Moreover, the trial judge engaged in a careful balancing of probative value and potential prejudice. The judge asked potential jurors during individual voir dire whether "anything about having to view such videos and images" would impact their "ability to be a fair and impartial juror." The judge also thoughtfully limited the evidence he allowed the Commonwealth to present, allowing only a single video clip and one or more photographs under each indictment for a particular kind of sexual conduct and he did not allow the jury to listen to the audio component of the video clips. "Many" of the video clips were "played for no more than a few seconds" and none "more than thirty seconds." We find no abuse of discretion in these calculated decisions.

Judgments affirmed.

The jury found the defendant guilty on ten counts, but the judge entered only two convictions after determining the unit of prosecution. See Commonwealth v. Rollins, 470 Mass. 66, 70-75 (2014).

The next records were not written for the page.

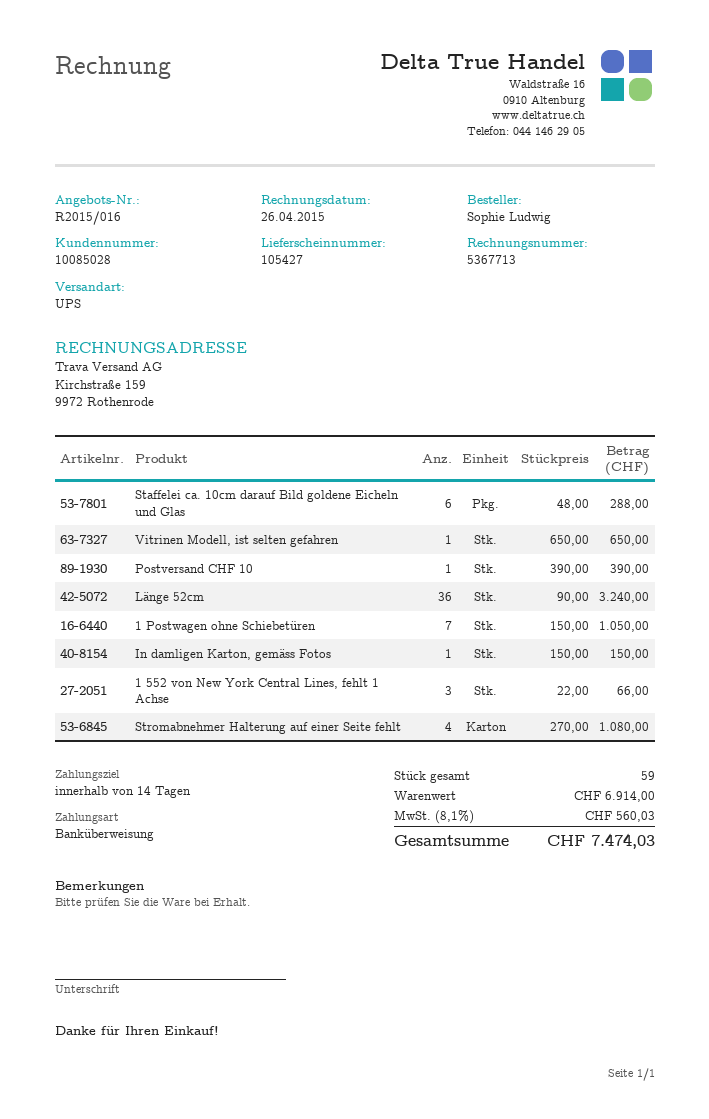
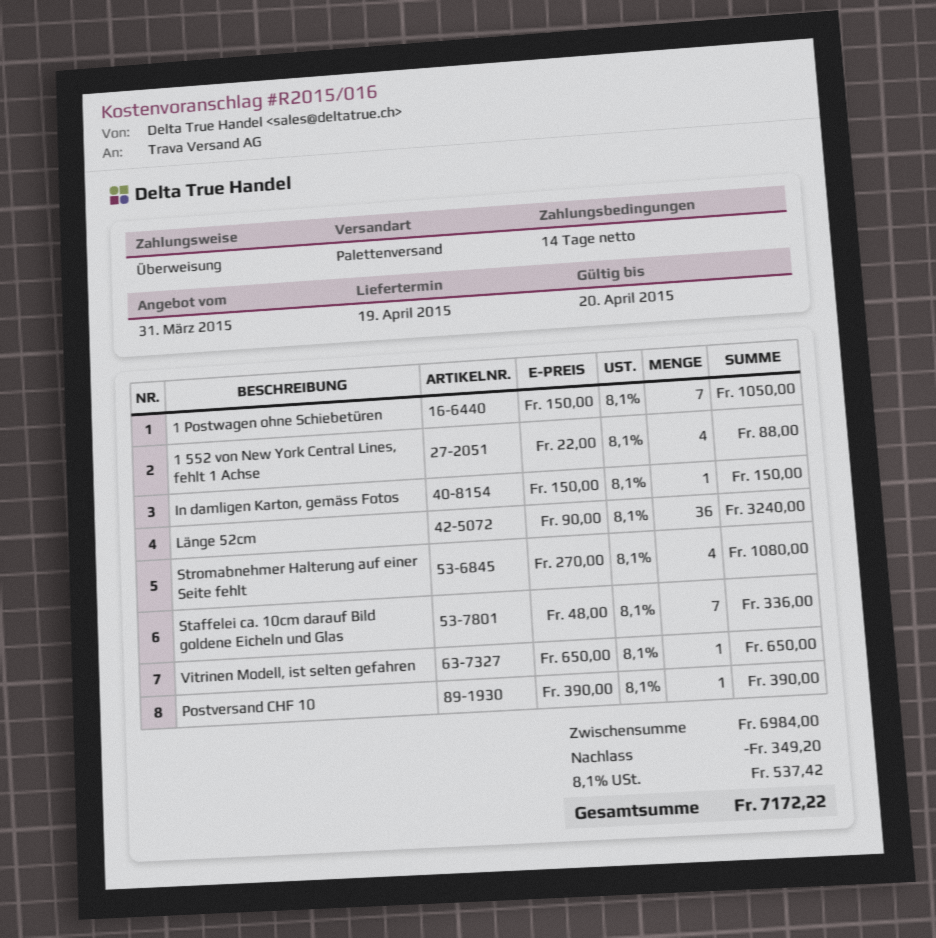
shipping method: UPS -> pallet freight
Staffelei ca. 10cm darauf Bild goldene Eicheln und Glas: 6 x 48.00 = 288.00 -> 7 x 48.00 = 336.00
1 552 von New York Central Lines, fehlt 1 Achse: 3 x 22.00 = 66.00 -> 4 x 22.00 = 88.00
subtotal: 6914.00 -> 6984.00
discount: none -> 349.20
tax: 8.1% = 560.03 -> 8.1% = 537.42
total: 7474.03 -> 7172.22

The defendant does not challenge the sufficiency of the evidence on any of the other essential elements; accordingly, we do not discuss those elements here.

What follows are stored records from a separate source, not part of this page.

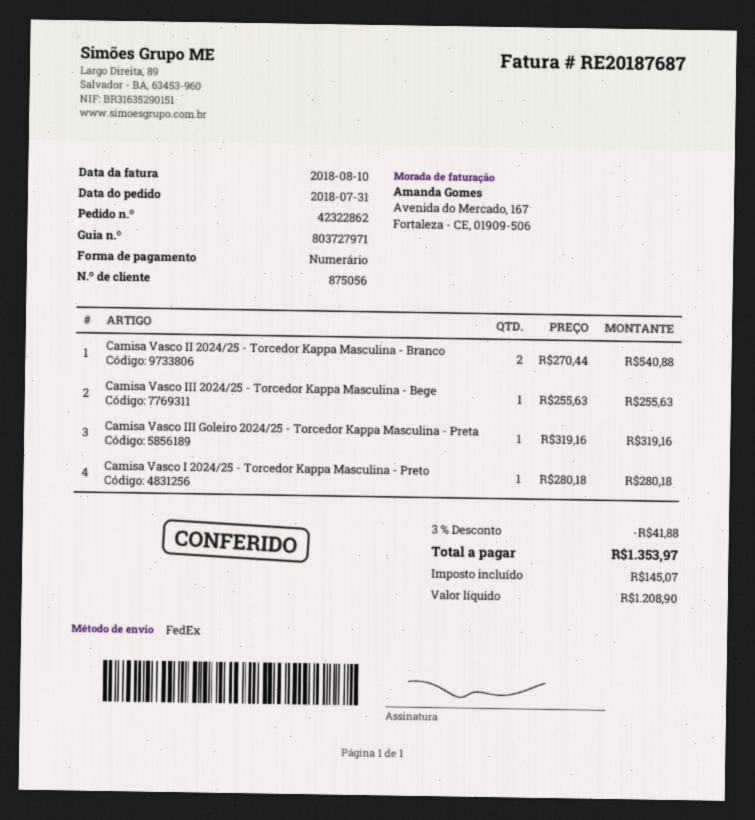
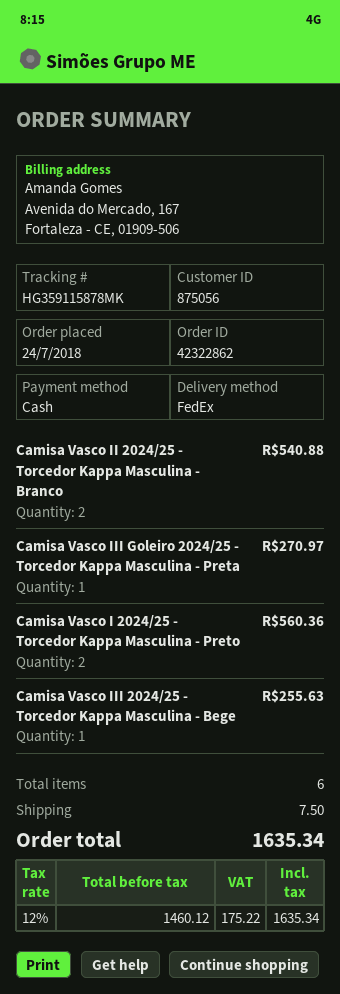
order date: 2018-07-31 -> 2018-07-24
Camisa Vasco III Goleiro 2024/25 - Torcedor Kappa Masculina - Preta: 1 for 319.16 -> 1 for 270.97
Camisa Vasco I 2024/25 - Torcedor Kappa Masculina - Preto: 1 for 280.18 -> 2 for 560.36
discount: 3% = 41.88 -> none
shipping: none -> 7.50
net: 1208.90 -> 1460.12
tax: 145.07 -> 175.22
total: 1353.97 -> 1635.34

There was a "substantial amount" of other types of files in the LimeWire "saved" folder, but no child pornography.

The files containing child pornography were created May 30, 2009; May 31, 2009; June 6, 2009; and June 21, 2009. The defendant's laptop was seized on July 11, 2009.

The A1 folder also contained adult pornography and a song.

Some examples include: "Child sexually abused MafiaSex.RU_Children_Kids_Hard_000013_R_ygold_Mexican_Girl_Really_Good_Pthc_Child_Sex_Porn_Pedo_5.48.mpg"; "Dad fucks his 2 teen daughters - preteen kiddy kiddie incest rape porn porno sex (1M).mpg"; "Babysitter and girl 8YO - 10YO having sex with older sister (anal toys!!) incest - Pedo mom helps dad fuck his tiny daughters (b) (pthc - 20m15s).mpg."

Rule 23 of our rules of criminal procedure does not "presuppose" a defendant's right to stipulate, as the defendant contends. See Mass. R. Crim. P. 23, 471 Mass. 1501 (2015). In contrast, the rule states that "[a]ny ... stipulation shall be read to the jury before the close of the Commonwealth's case and may be introduced into evidence." Id. This language simply presupposes the existence of a stipulation between the parties, not the defendant's unilateral right to enter into one.